Because relationships are based on individuals no two are ever the same. There will be dynamics unique to each. But there are clearly definable stages that can be applied to every relationship: referred to as vital stages. Here are four of these vital stages, with tips about swimming through them.
Infatuation
This is the most intense stage of a relationship, when the partners are in the first throes of falling for each other. Your moments together will be focused on the here and now, as hormones spark throughout your body and you are overwhelmed with physical desire. Everything seems rosy, and if there are ever any misgivings these are swiftly cast to one side.
Because this is such an idyllic period it might seem as if there shouldn’t really be any need to swim through it at all. But there most certainly is. Unlike the movies, those lustful feelings associated with any partnership’s early days will inevitably fade with familiarity. They key to swimming through this phase is to make a conscious effort to keep that spark alive with spontaneous demonstrations of love.
Accommodation
At this stage you will have moved way past the point where your public shows of affection led to friends demanding you ‘get a room.’ Your relationship has evolved, becoming more introspective. You are finding out all about each other in greater detail, having long and earnest conversations about your ambitions and aspirations. The trouble with this is that it’s only natural you will also be revealing aspects of your nature your partner hadn’t appreciated before. You are establishing a solid connection, but the problem is that this is with ‘warts and all.’

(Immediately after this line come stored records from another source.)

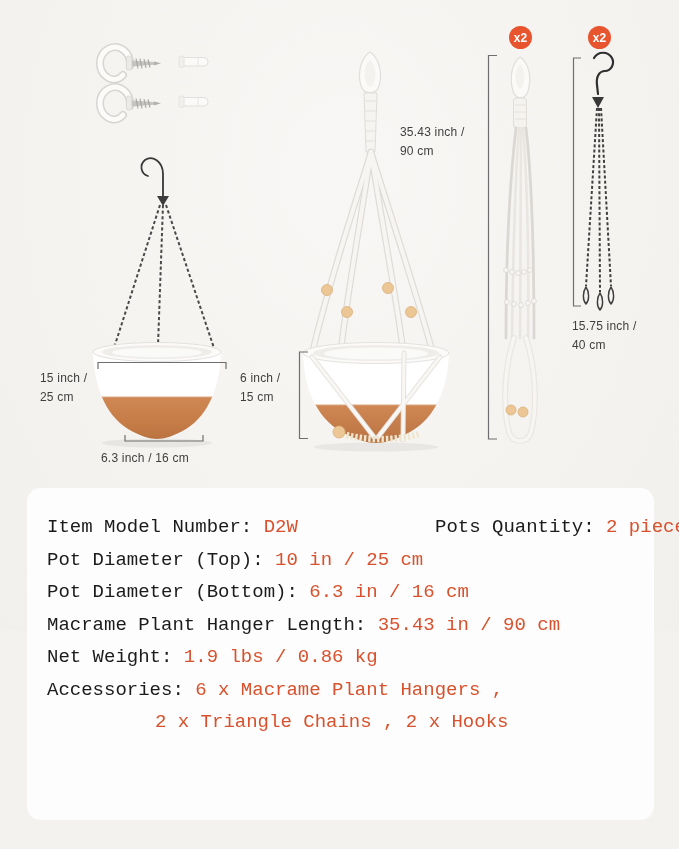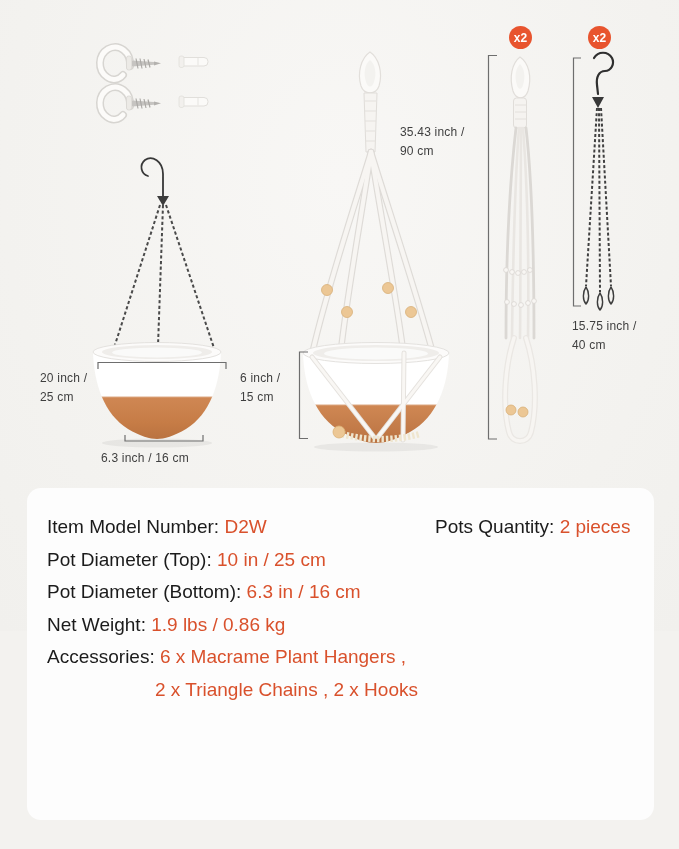"20 inch /" div { text: 20 -> 15 }
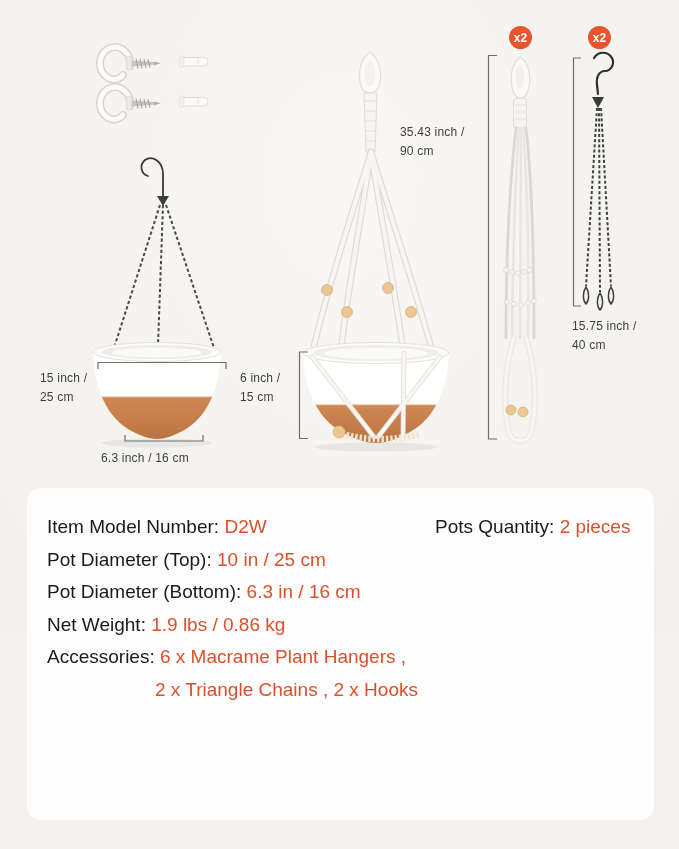"Item Model Number: D2W" .spec-panel { font-family: none -> Liberation Mono, monospace }
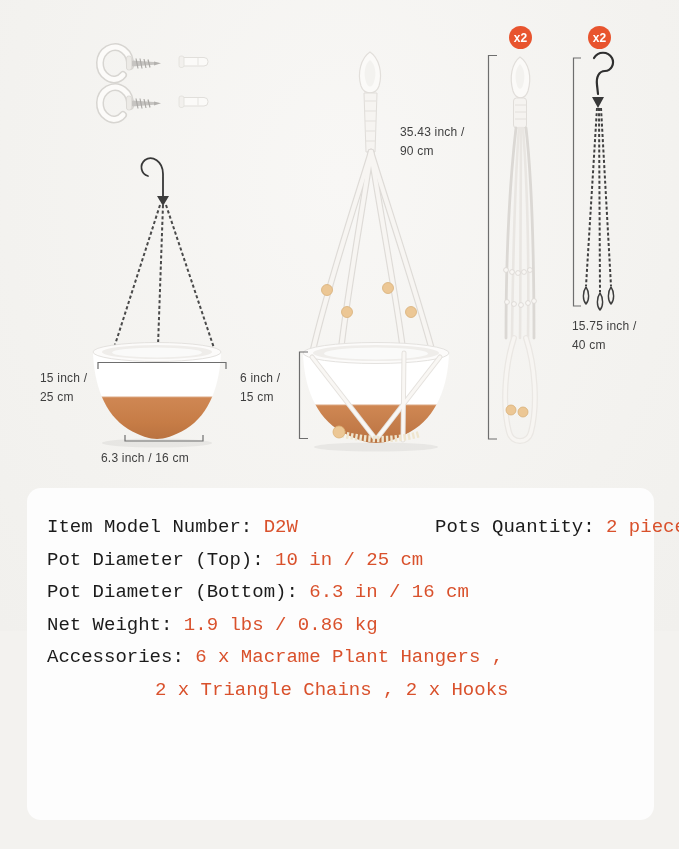"Macrame Plant Hanger Length: 35.43" div.spec-row { html: none -> <div> <span>Macrame Plant Hanger Length:</span> <span>35.43 in / 90 cm</span> </div> }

In order to swim past this point it’s important to be able to accept every aspect of your partner, including their negative character traits. You might have to make a mature decision that your paths are too divergent to be reconciled, and you’ll need to have a serious think about the longer-term implications. But in most cases you can consider accommodating their needs rather than seeing disagreements as barriers.
Trust
Reaching this next stage implies you have conquered all the previous stages, each undoubtedly having made you feel all the stronger for having swum through to the other side. You will feel confident about the durability of your partnership, especially when it comes to implicitly trusting your other half. When they reveal they are planning a weekend break with the girls/guys that will most definitely not involve spouses, you are not phased in the slightest because you trust them.
Like infatuation, this seems less of a barrier for swimming through, but trust in itself can raise issues. What you have to swim by here is taking your partner for granted. Always dedicate time to improving your love life and letting your other half know how appreciated they are.
Stability
Whether it began with a search for real girls online that evolved into love, or a liaison in some other social situation, every successful relationship will reach the stability stage. When you have become completely attuned to one another’s needs the final barrier you will face is complacency.
You need to swim past stagnation by supporting one another at all times, and regularly making plans for your future together.